🤖 AI Summary
This work addresses the limitations of large language models in structure-based drug design, which often stem from inadequate understanding of protein structures and insufficient control over molecular generation. The authors propose an exploration-augmented latent reasoning framework that decouples the generation process into three stages: encoding, latent space exploration, and knowledge-guided decoding. Bayesian optimization is employed to actively explore underrepresented regions of the latent space, while a position-aware surrogate model predicts binding affinities.
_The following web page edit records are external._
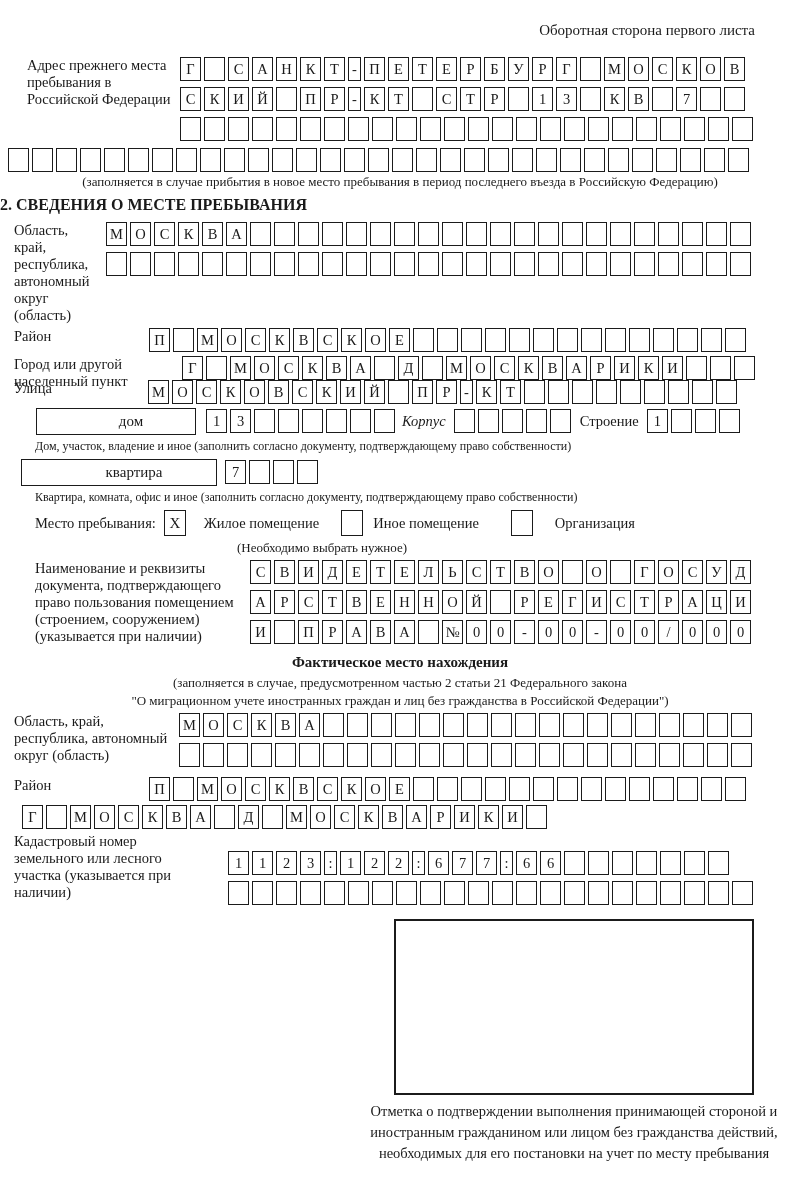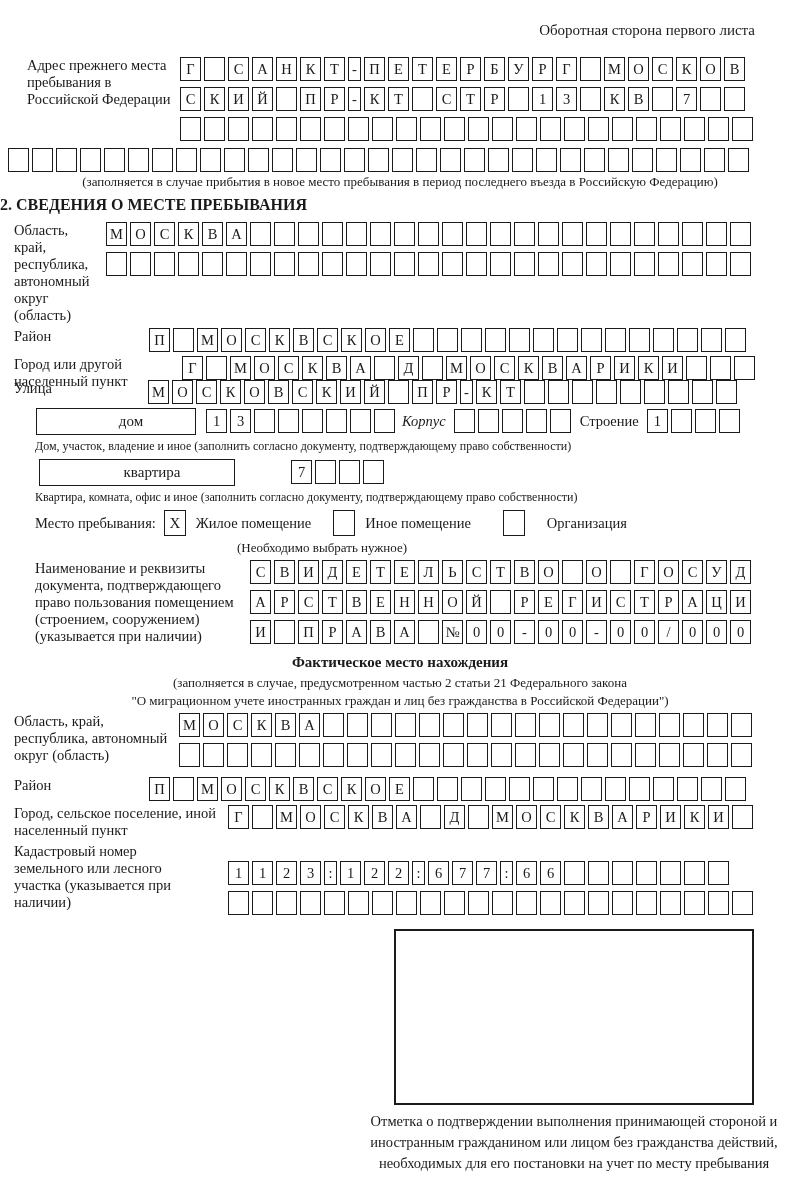--- a/index.html
+++ b/index.html
@@ -338,7 +338,7 @@
 </div>
 <div class="note-left">Дом, участок, владение и иное (заполнить согласно документу, подтверждающему право собственности)</div>
 
-<div class="frow" style="margin-left:39px;gap:48px;">
+<div class="frow" style="margin-left:21px;">
   <div class="bigbox" style="width:196px;">квартира</div>
   <div class="cells" style="margin-left:8px;margin-top:1px;">
       <div class="cell">7</div>

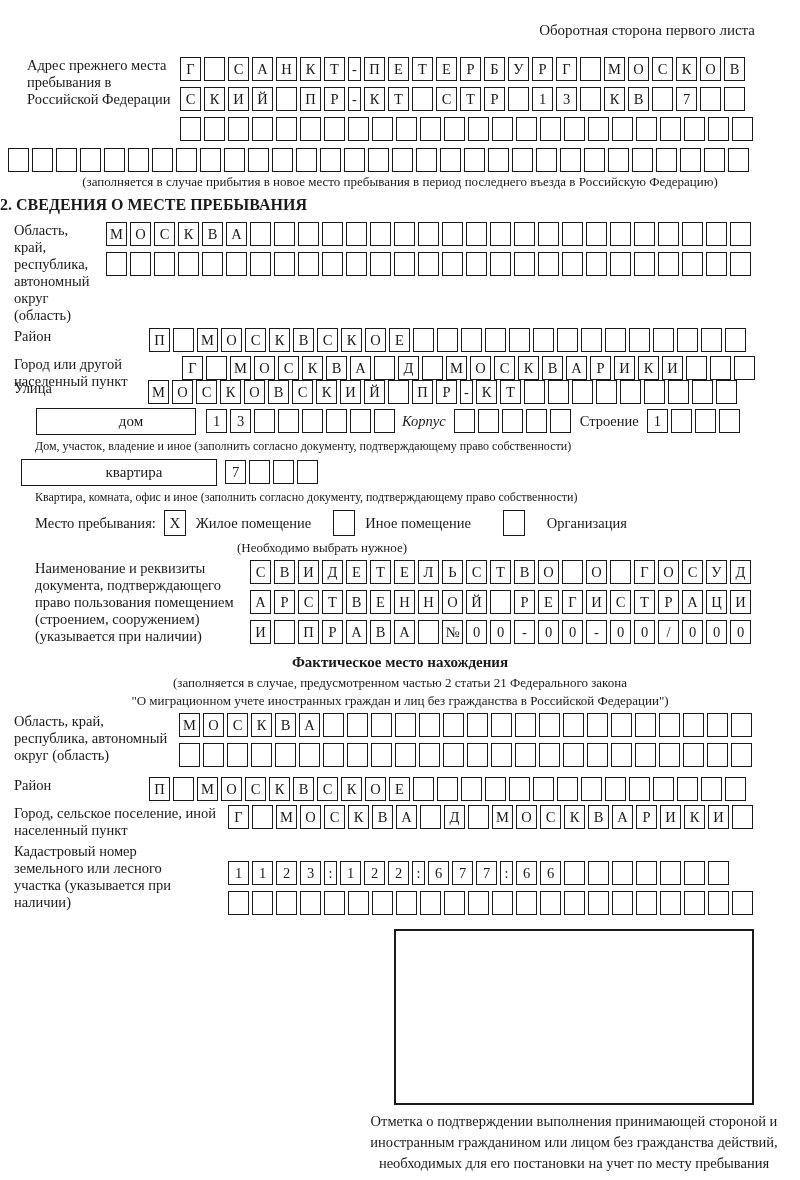--- a/index.html
+++ b/index.html
@@ -352,7 +352,7 @@
 <div class="frow" style="margin-left:35px;align-items:center;">
   <div>Место пребывания:</div>
   <div class="checkbox" style="margin-left:8px;">X</div>
-  <div style="margin-left:10px;">Жилое помещение</div>
+  <div style="margin-left:18px;">Жилое помещение</div>
   <div class="checkbox" style="margin-left:22px;"></div>
   <div style="margin-left:10px;">Иное помещение</div>
   <div class="checkbox" style="margin-left:32px;"></div>

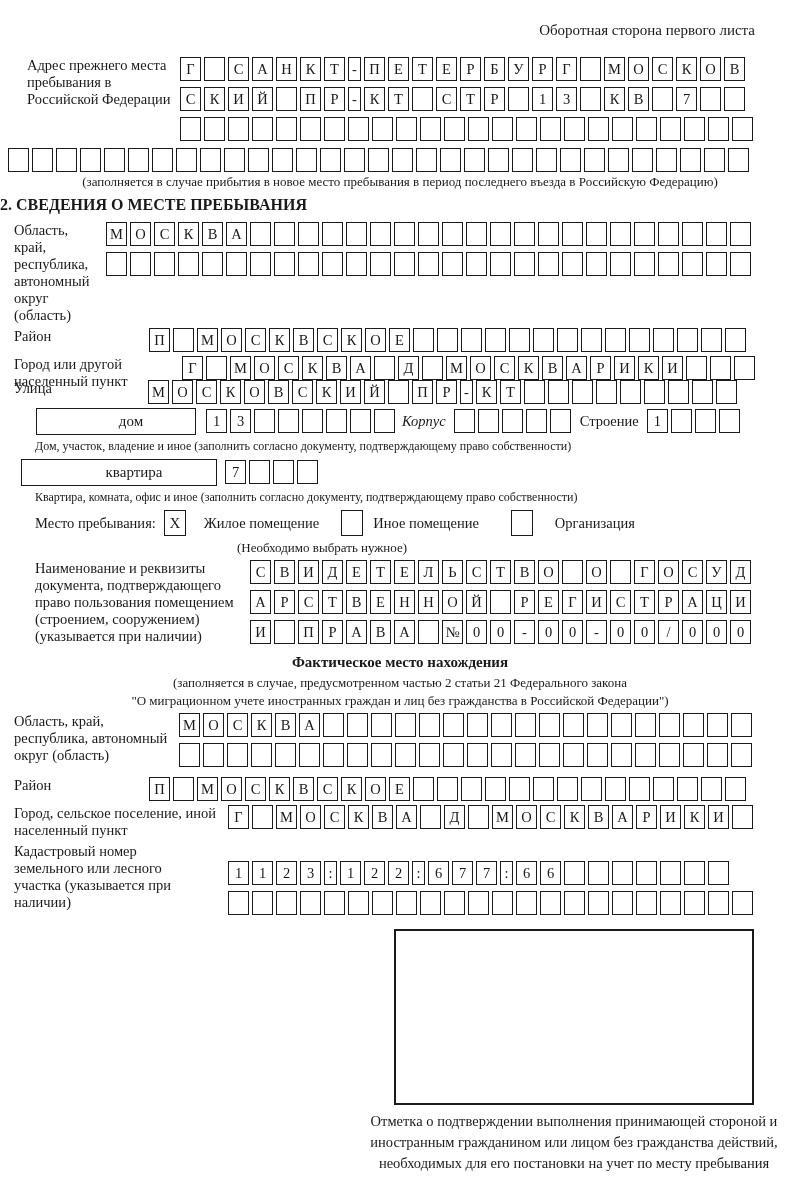--- a/index.html
+++ b/index.html
@@ -529,7 +529,6 @@
 </div>
 
 <div class="frow" style="margin-left:14px;">
-  <div class="flabel" style="width:206px;">Город, сельское поселение, иной населенный пункт</div>
   <div class="cells" style="margin-left:8px;">
       <div class="cell">Г</div>
       <div class="cell"></div>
Chemical constraints are integrated during decoding to ensure molecular validity and synthesizability. Evaluated on the CrossDocked2020 benchmark, the method significantly outperforms seven baseline approaches, achieving a favorable balance among high binding affinity, structural diversity, and controllable generation.
📝 Abstract
Large Language Models (LLMs) possess strong representation and reasoning capabilities, but their application to structure-based drug design (SBDD) is limited by insufficient understanding of protein structures and unpredictable molecular generation. To address these challenges, we propose Exploration-Augmented Latent Inference for LLMs (ELILLM), a framework that reinterprets the LLM generation process as an encoding, latent space exploration, and decoding workflow. ELILLM explicitly explores portions of the design problem beyond the model's current knowledge while using a decoding module to handle familiar regions, generating chemically valid and synthetically reasonable molecules. In our implementation, Bayesian optimization guides the systematic exploration of latent embeddings, and a position-aware surrogate model efficiently predicts binding affinity distributions to inform the search. Knowledge-guided decoding further reduces randomness and effectively imposes chemical validity constraints. We demonstrate ELILLM on the CrossDocked2020 benchmark, showing strong controlled exploration and high binding affinity scores compared with seven baseline methods. These results demonstrate that ELILLM can effectively enhance LLMs capabilities for SBDD.